In your reply, print every line of the listing exactly and omit all images.

• • •

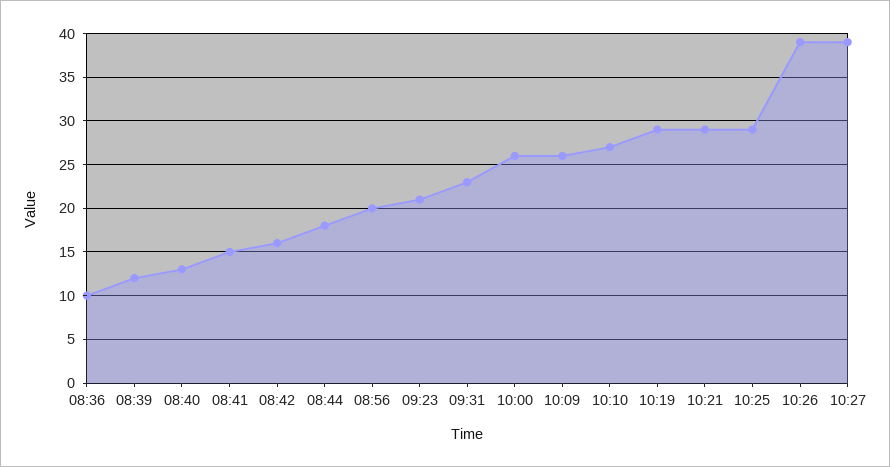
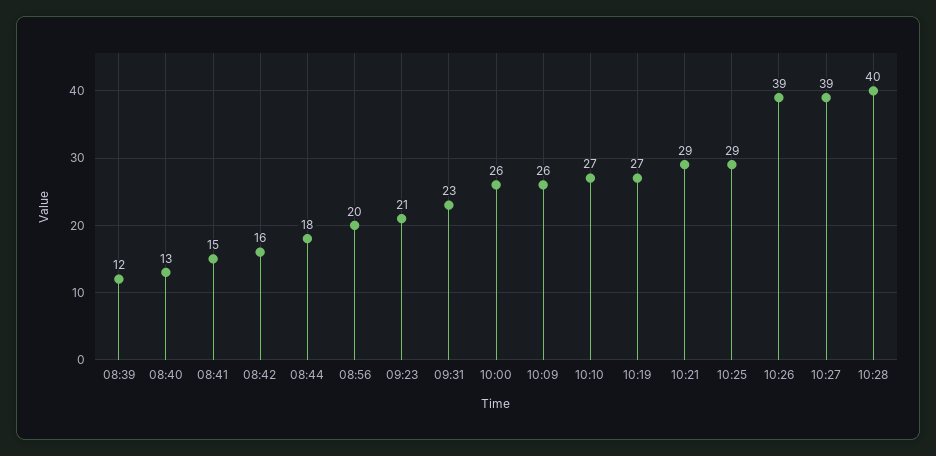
08:36: 10 -> none
10:19: 29 -> 27
10:28: none -> 40

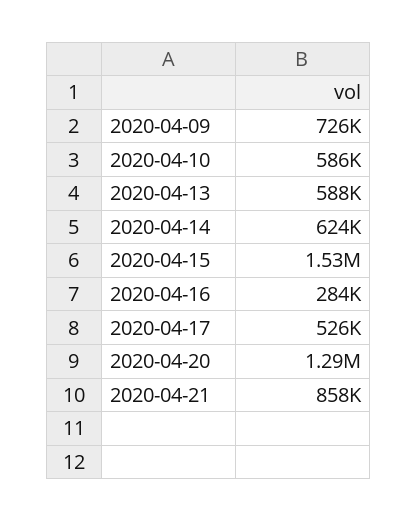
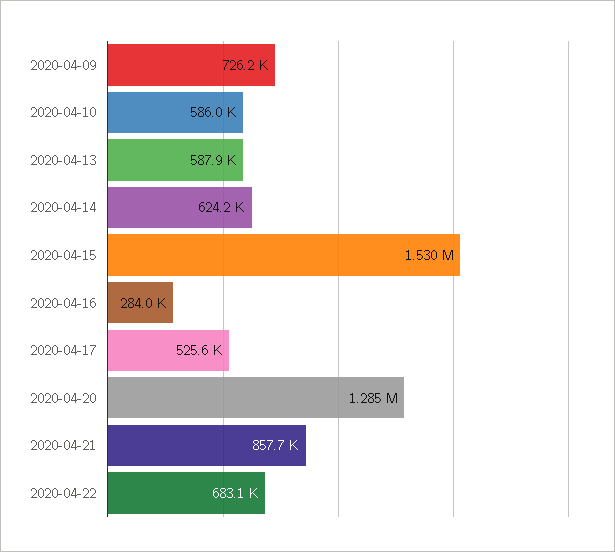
2020-04-22: none -> 683100

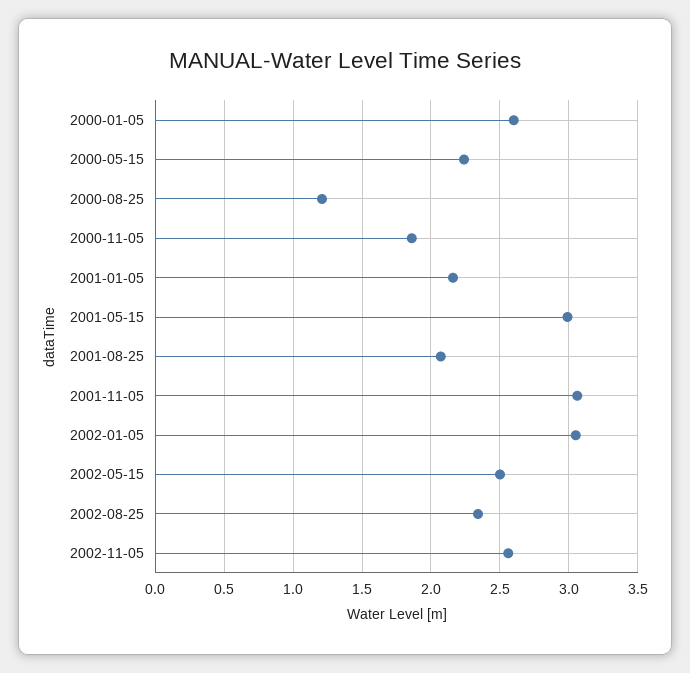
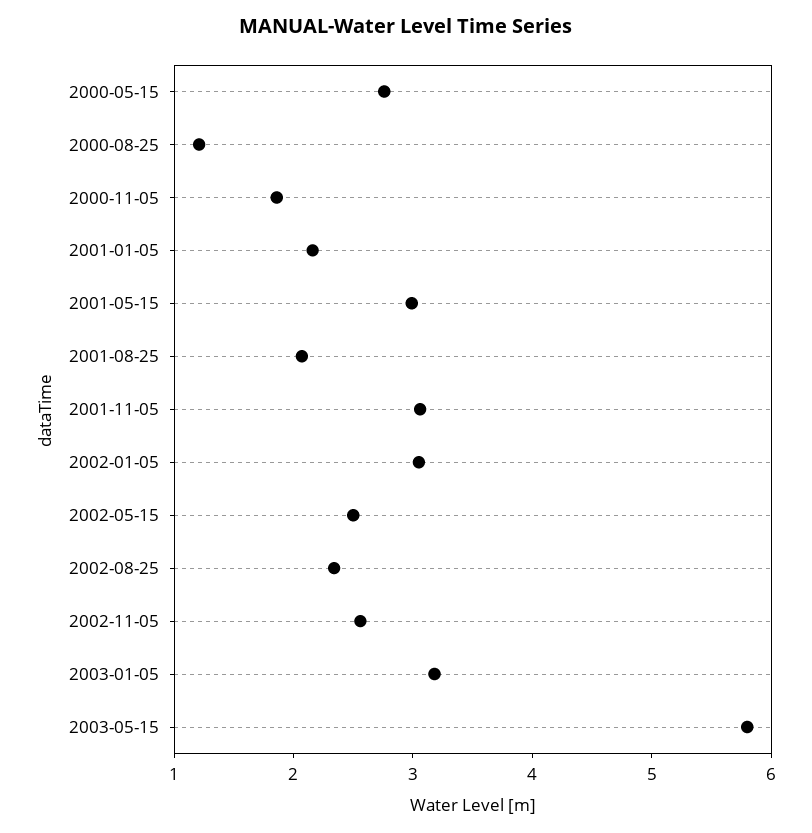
2000-01-05: 2.6 -> none
2000-05-15: 2.25 -> 2.8
2003-01-05: none -> 3.2
2003-05-15: none -> 5.8

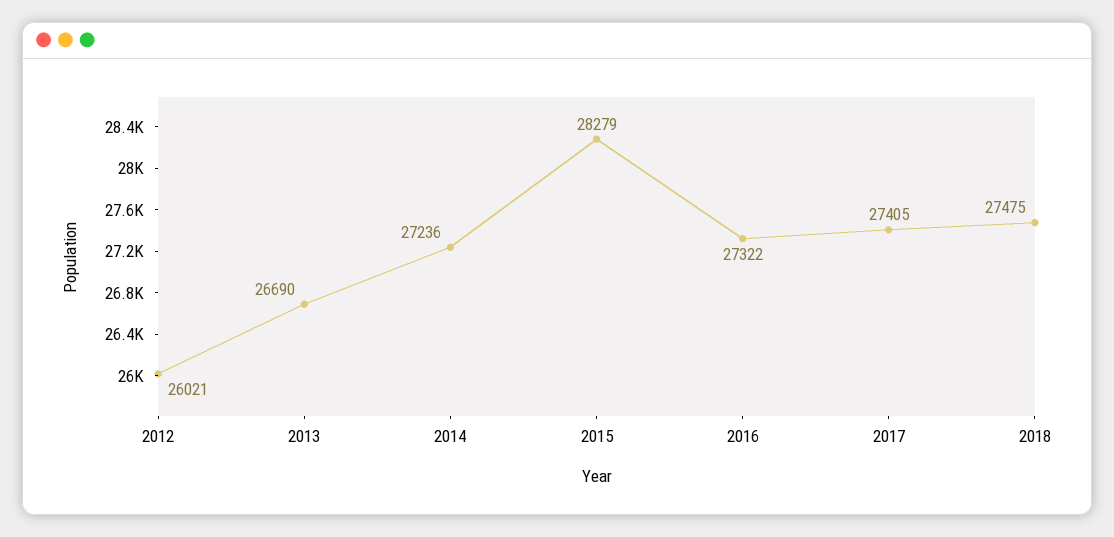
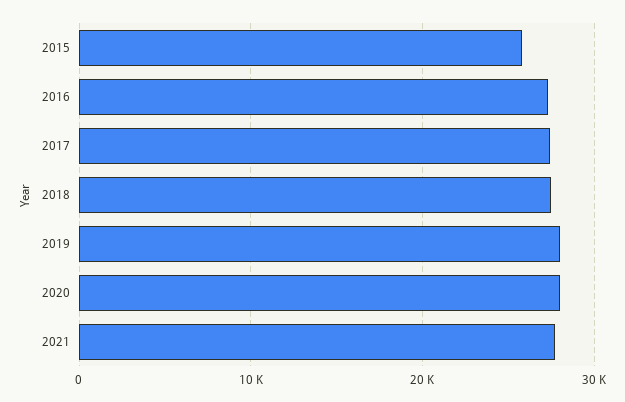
2012: 26021 -> none
2013: 26690 -> none
2014: 27236 -> none
2015: 28279 -> 26000
2019: none -> 28000
2020: none -> 28000
2021: none -> 28000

• • •

_THE COMPLETED TASK_
08:36: 10 -> none
10:19: 29 -> 27
10:28: none -> 40

2020-04-22: none -> 683100

2000-01-05: 2.6 -> none
2000-05-15: 2.25 -> 2.8
2003-01-05: none -> 3.2
2003-05-15: none -> 5.8

2012: 26021 -> none
2013: 26690 -> none
2014: 27236 -> none
2015: 28279 -> 26000
2019: none -> 28000
2020: none -> 28000
2021: none -> 28000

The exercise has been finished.